▶ **Recorded data**
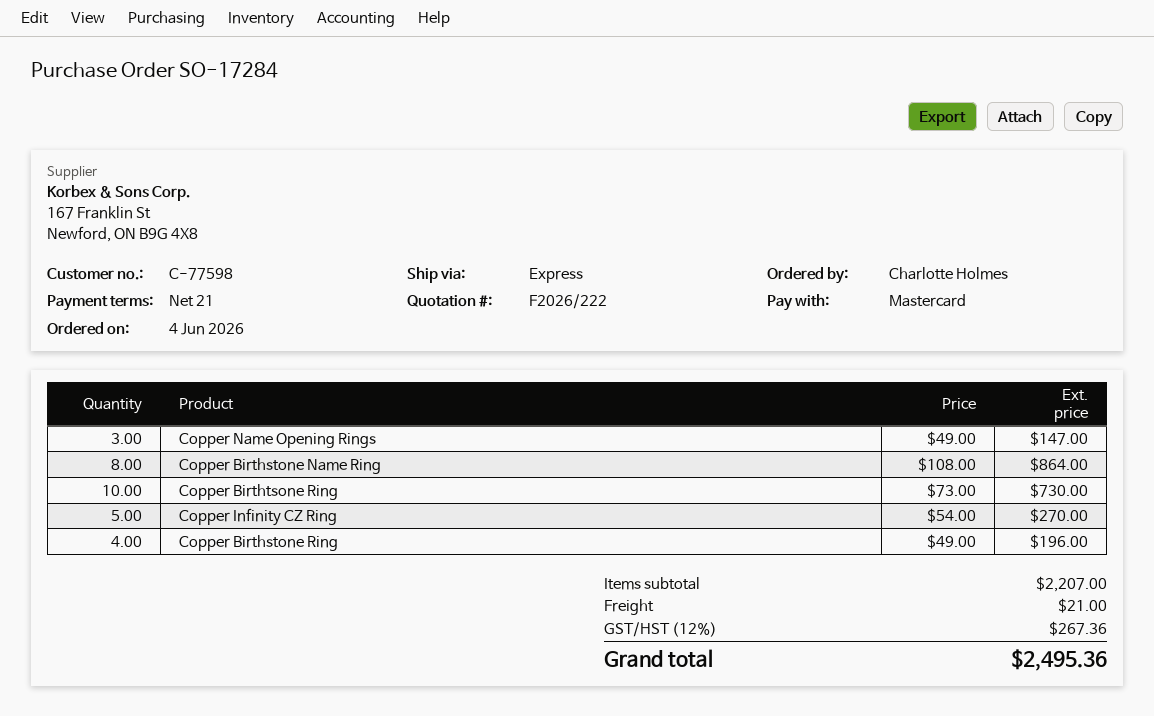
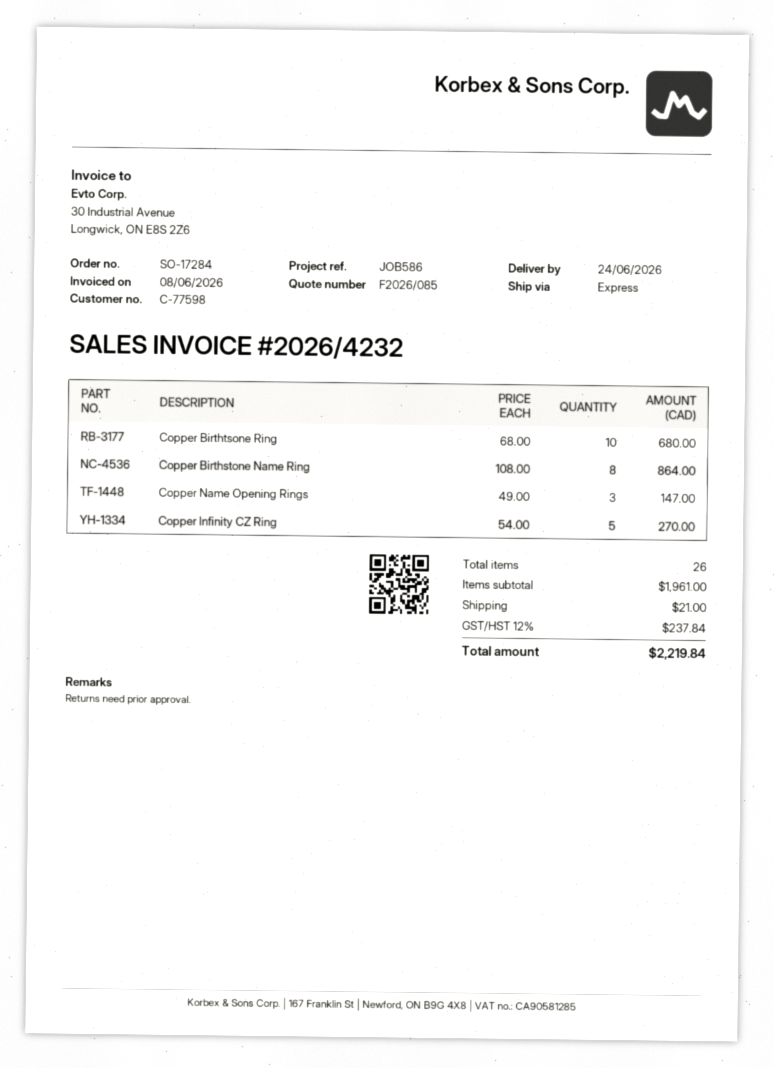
quote number: F2026/222 -> F2026/085
Copper Birthtsone Ring: 10 x 73.00 = 730.00 -> 10 x 68.00 = 680.00
Copper Birthstone Ring: 4 x 49.00 = 196.00 -> none
subtotal: 2207.00 -> 1961.00
tax: 12% = 267.36 -> 12% = 237.84
total: 2495.36 -> 2219.84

▶ **Goal of the exercise**
The lines to return are those holding the string "Copper" anywhere in the listing above.

▶ **Task answer**
Copper Birthtsone Ring: 10 x 73.00 = 730.00 -> 10 x 68.00 = 680.00
Copper Birthstone Ring: 4 x 49.00 = 196.00 -> none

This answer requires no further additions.